───── Records for the exercise ─────
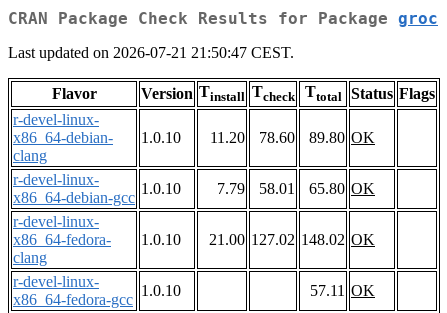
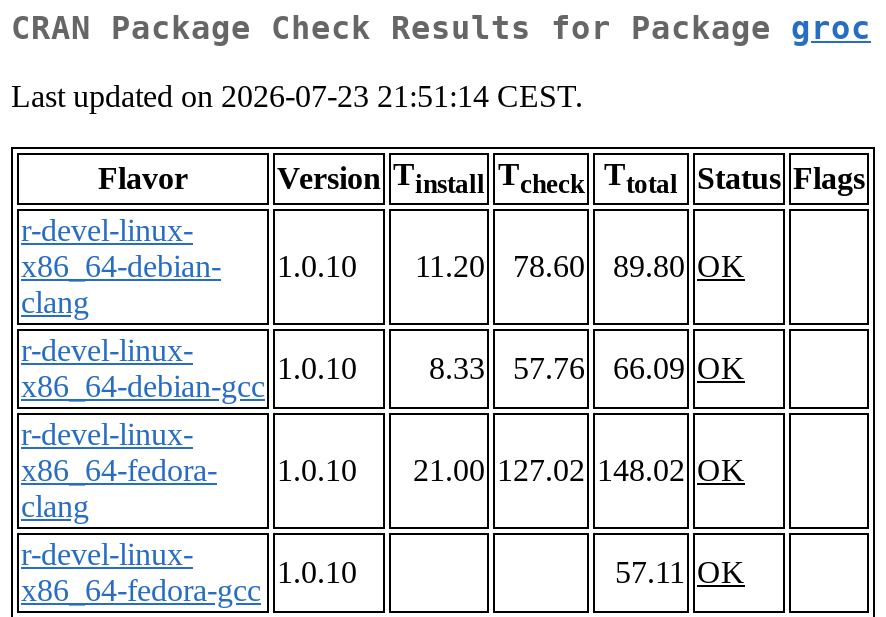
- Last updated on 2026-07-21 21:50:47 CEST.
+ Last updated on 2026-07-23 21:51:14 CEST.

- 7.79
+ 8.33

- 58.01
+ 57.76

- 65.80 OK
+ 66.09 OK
─────
Set down the entries above word for word, but drop any image.

- [Answer area]
- Last updated on 2026-07-21 21:50:47 CEST.
+ Last updated on 2026-07-23 21:51:14 CEST.

- 7.79
+ 8.33

- 58.01
+ 57.76

- 65.80 OK
+ 66.09 OK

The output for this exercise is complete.